Le 14 juillet, Jean-Luc Mélenchon prend la parole à la troisième édition de la fête populaire organisée à Paimpont, en forêt de Brocéliande, par la députée d'Ille-et-Vilaine Mathilde Hignet. L'événement, accueil du public à 14h et prises de parole à partir de 15h, associe une table ronde sur la Révolution française, des concerts, des stands associatifs et une buvette. Contrairement à une lecture répandue, la venue de Mélenchon n'est pas une apparition surprise, elle est annoncée la veille sur le canal officiel de LFI, avec un direct vidéo. Selon les reprises de presse, des militants portent des maillots floqués Mélenchon 27 et mobilisent les enquêtes d'opinion favorables au premier tour tout en écartant celles portant sur un duel de second tour.
Le dispositif occupe une date que personne ne possède, sans en payer le prix. Le 14 juillet est un rituel d'État capté par le défilé présidentiel, s'y opposer frontalement coûterait cher, l'ignorer laisserait le terrain vide. La réponse est latérale, adosser sa prise de parole à une fête populaire locale déjà existante, troisième édition portée par une députée du mouvement, ce qui fournit une foule, un décor et une captation vidéo sans l'organisation ni le coût d'un grand meeting. Le lieu fait le reste du travail, Brocéliande et son imaginaire, une table ronde sur la Révolution française, autant de signes qui adossent le candidat à un récit national alternatif le jour même où l'État déroule le sien.
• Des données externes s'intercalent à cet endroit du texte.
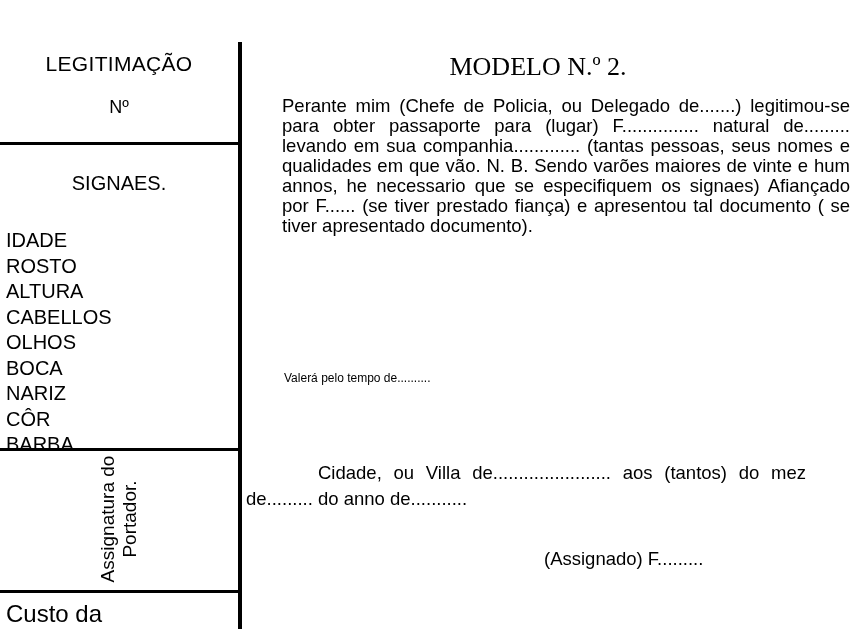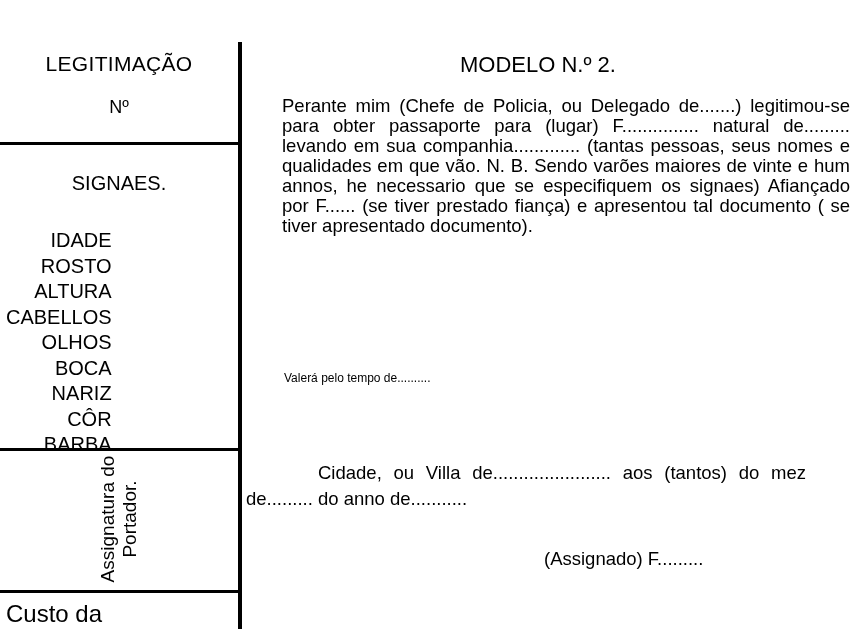--- a/index.html
+++ b/index.html
@@ -129,7 +129,8 @@
     top: 10px;
     width: 584px;
     text-align: center;
-    font-size: 22px;
+    font-size: 26px;
+    font-family: Liberation Serif, serif;
   }
   .body-para {
     position: absolute;

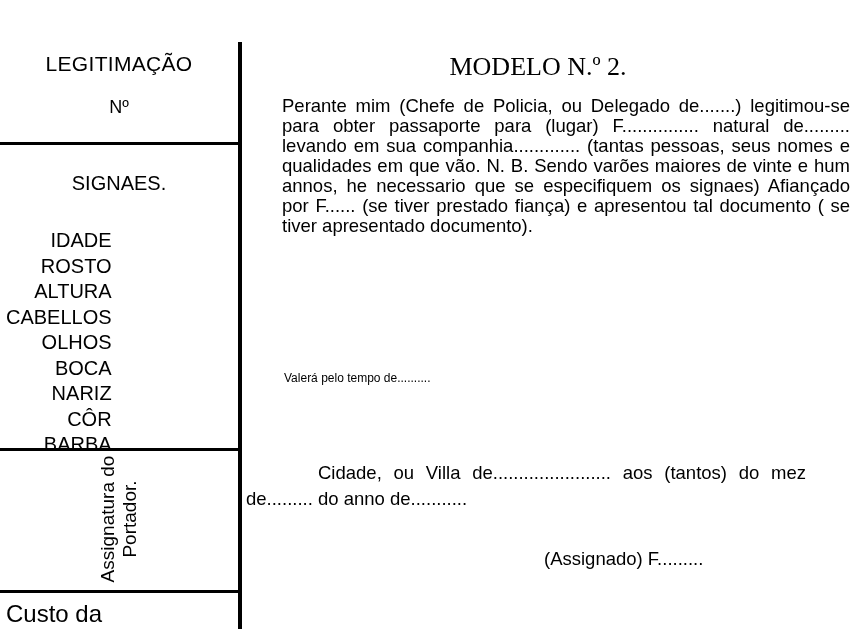--- a/index.html
+++ b/index.html
@@ -83,7 +83,6 @@
   }
   .signaes-list div {
     white-space: nowrap;
-    text-align: right;
   }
Il faut noter que la venue est annoncée la veille sur le canal du mouvement, le registre n'est donc pas celui de l'irruption improvisée mais d'un rendez-vous préparé, ce qui est cohérent avec une ligne tenue depuis Saint-Denis, la campagne est lancée et ne se négocie plus. L'usage des enquêtes par les militants, rapporté par la presse, illustre une fonction du sondage rarement documentée, non pas informer mais entretenir le moral d'un camp, on retient la mesure qui confirme et on écarte celle qui contredit.
Occuper une date symbolique qu'on ne contrôle pas se fait mieux par le côté que de face, s'adosser à un événement local déjà installé donne une foule et une image sans le coût ni le risque d'un grand rassemblement. Le lieu et le décor peuvent porter le message à la place du discours. Attention en revanche au récit de l'irruption, présenter comme spontané ce qui est annoncé la veille se vérifie en un clic et abîme la crédibilité du dispositif.